• **Work request**: Leave every image behind and restate the data word for word.

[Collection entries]
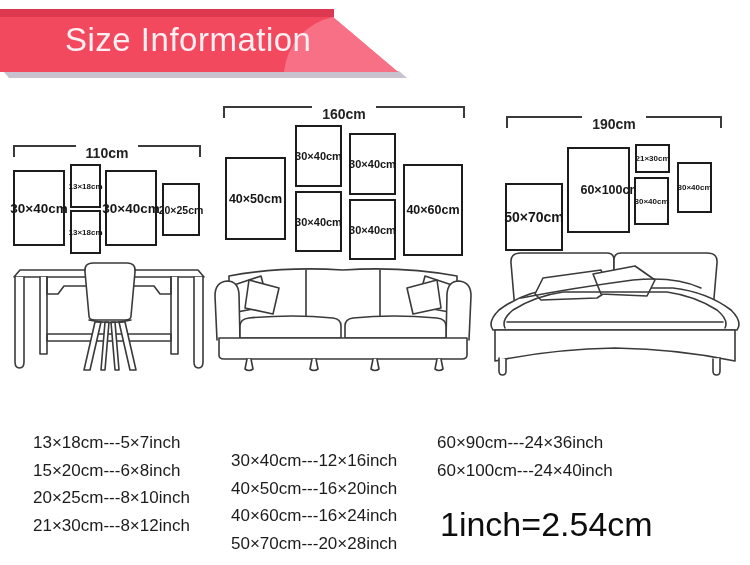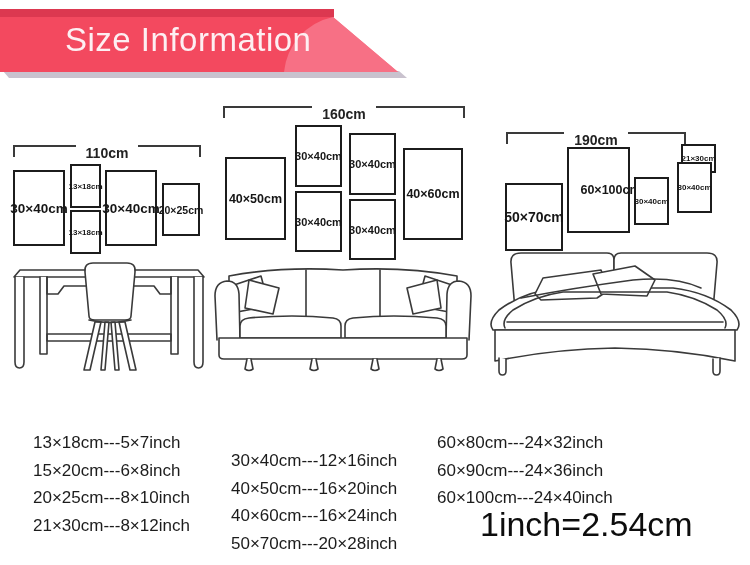--- a/index.html
+++ b/index.html
@@ -133,7 +133,7 @@
   </div>
 
   <div>
-    <div class="measure" style="left:506px;top:132px;width:180px;">
+    <div class="measure" style="left:506px;top:116px;width:216px;">
       <span class="tick"></span>
       <span class="seg"></span>
       <span class="lbl">190cm</span>

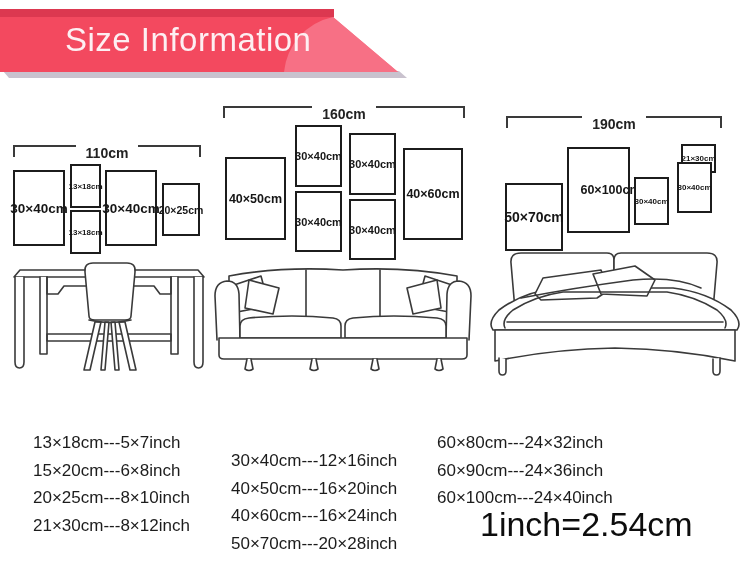--- a/index.html
+++ b/index.html
@@ -142,7 +142,7 @@
     </div>
     <div class="frame" style="left:505px;top:157px;width:58px;height:68px;font-size:14px;margin-top:26px;">50×70cm</div>
     <div class="frame" style="left:567px;top:147px;width:63px;height:86px;font-size:12.5px;padding-left:24px;">60×100cm</div>
-    <div class="frame" style="left:635px;top:144px;width:35px;height:29px;font-size:8px;margin-left:46px;">21×30cm</div>
+    <div class="frame" style="left:635px;top:144px;width:35px;height:29px;font-size:8px;">21×30cm</div>
     <div class="frame" style="left:634px;top:177px;width:35px;height:48px;font-size:8px;">30×40cm</div>
     <div class="frame" style="left:677px;top:162px;width:35px;height:51px;font-size:8px;">30×40cm</div>
 

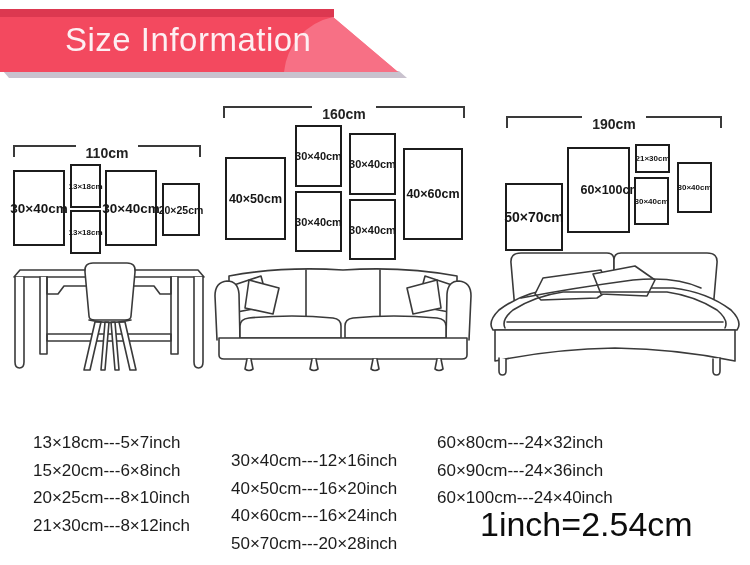--- a/index.html
+++ b/index.html
@@ -101,7 +101,7 @@
     <div class="frame" style="left:295px;top:191px;width:47px;height:61px;font-size:11px;">30×40cm</div>
     <div class="frame" style="left:349px;top:133px;width:47px;height:62px;font-size:11px;">30×40cm</div>
     <div class="frame" style="left:349px;top:199px;width:47px;height:61px;font-size:11px;">30×40cm</div>
-    <div class="frame" style="left:403px;top:148px;width:60px;height:92px;font-size:12.5px;">40×60cm</div>
+    <div class="frame" style="left:403px;top:164px;width:60px;height:92px;font-size:12.5px;">40×60cm</div>
 
     <div class="furn" style="left:203px;top:262px;">
       <svg width="280" height="114" viewBox="0 0 280 114" fill="none" stroke="#3a3a3a" stroke-width="1.6" stroke-linejoin="round" stroke-linecap="round">

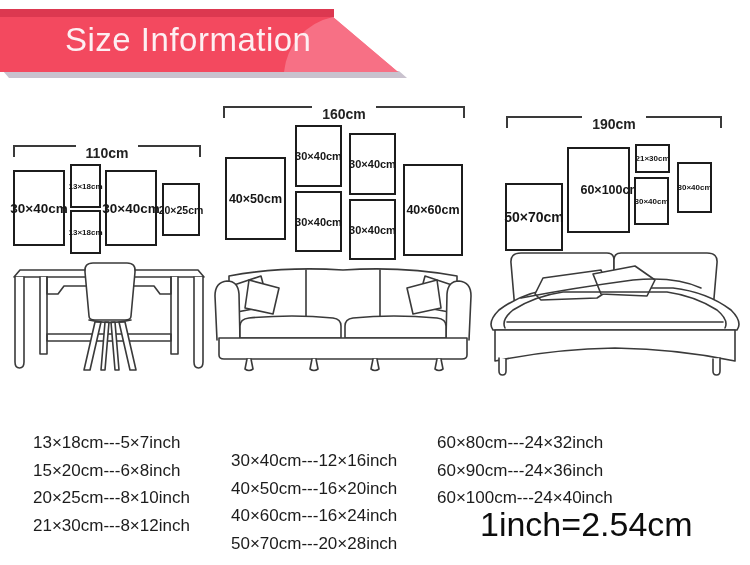--- a/index.html
+++ b/index.html
@@ -185,7 +185,6 @@
   </div>
 
   <div class="tcol col3">
-    <div class="trow">60×80cm---24×32inch</div>
     <div class="trow">60×90cm---24×36inch</div>
     <div class="trow">60×100cm---24×40inch</div>
   </div>

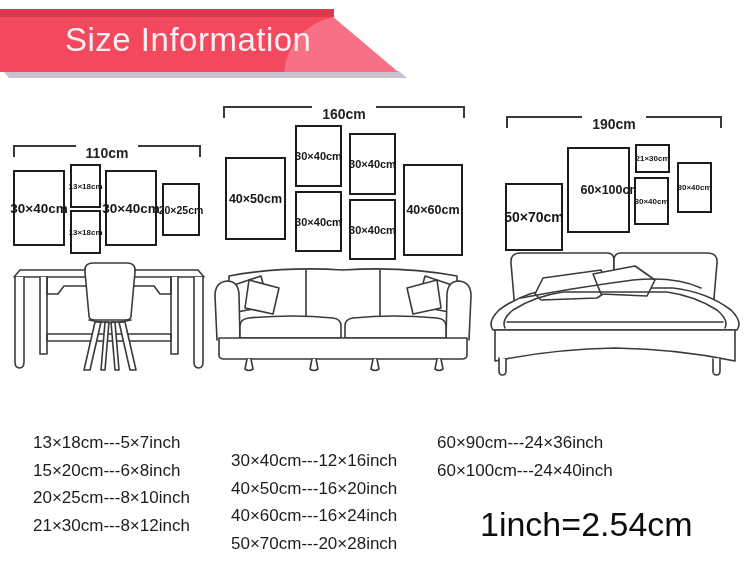--- a/index.html
+++ b/index.html
@@ -36,7 +36,7 @@
   .tcol .trow{height:27.5px;line-height:27.5px;white-space:nowrap;}
   .col1{left:33px;} .col2{left:231px;margin-top:18px;} .col3{left:437px;}
   .conv-note{position:absolute;left:440px;top:505px;font-size:34px;line-height:38px;
-             color:#0d0d0d;white-space:nowrap;margin-left:40px;}
+             color:#0d0d0d;white-space:nowrap;}
 </style>
 </head>
 <body>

• **Output of the task**:
--- a/index.html
+++ b/index.html
@@ -133,7 +133,7 @@
   </div>
 
   <div>
-    <div class="measure" style="left:506px;top:132px;width:180px;">
+    <div class="measure" style="left:506px;top:116px;width:216px;">
       <span class="tick"></span>
       <span class="seg"></span>
       <span class="lbl">190cm</span>

--- a/index.html
+++ b/index.html
@@ -142,7 +142,7 @@
     </div>
     <div class="frame" style="left:505px;top:157px;width:58px;height:68px;font-size:14px;margin-top:26px;">50×70cm</div>
     <div class="frame" style="left:567px;top:147px;width:63px;height:86px;font-size:12.5px;padding-left:24px;">60×100cm</div>
-    <div class="frame" style="left:635px;top:144px;width:35px;height:29px;font-size:8px;margin-left:46px;">21×30cm</div>
+    <div class="frame" style="left:635px;top:144px;width:35px;height:29px;font-size:8px;">21×30cm</div>
     <div class="frame" style="left:634px;top:177px;width:35px;height:48px;font-size:8px;">30×40cm</div>
     <div class="frame" style="left:677px;top:162px;width:35px;height:51px;font-size:8px;">30×40cm</div>
 

--- a/index.html
+++ b/index.html
@@ -101,7 +101,7 @@
     <div class="frame" style="left:295px;top:191px;width:47px;height:61px;font-size:11px;">30×40cm</div>
     <div class="frame" style="left:349px;top:133px;width:47px;height:62px;font-size:11px;">30×40cm</div>
     <div class="frame" style="left:349px;top:199px;width:47px;height:61px;font-size:11px;">30×40cm</div>
-    <div class="frame" style="left:403px;top:148px;width:60px;height:92px;font-size:12.5px;">40×60cm</div>
+    <div class="frame" style="left:403px;top:164px;width:60px;height:92px;font-size:12.5px;">40×60cm</div>
 
     <div class="furn" style="left:203px;top:262px;">
       <svg width="280" height="114" viewBox="0 0 280 114" fill="none" stroke="#3a3a3a" stroke-width="1.6" stroke-linejoin="round" stroke-linecap="round">

--- a/index.html
+++ b/index.html
@@ -185,7 +185,6 @@
   </div>
 
   <div class="tcol col3">
-    <div class="trow">60×80cm---24×32inch</div>
     <div class="trow">60×90cm---24×36inch</div>
     <div class="trow">60×100cm---24×40inch</div>
   </div>

--- a/index.html
+++ b/index.html
@@ -36,7 +36,7 @@
   .tcol .trow{height:27.5px;line-height:27.5px;white-space:nowrap;}
   .col1{left:33px;} .col2{left:231px;margin-top:18px;} .col3{left:437px;}
   .conv-note{position:absolute;left:440px;top:505px;font-size:34px;line-height:38px;
-             color:#0d0d0d;white-space:nowrap;margin-left:40px;}
+             color:#0d0d0d;white-space:nowrap;}
 </style>
 </head>
 <body>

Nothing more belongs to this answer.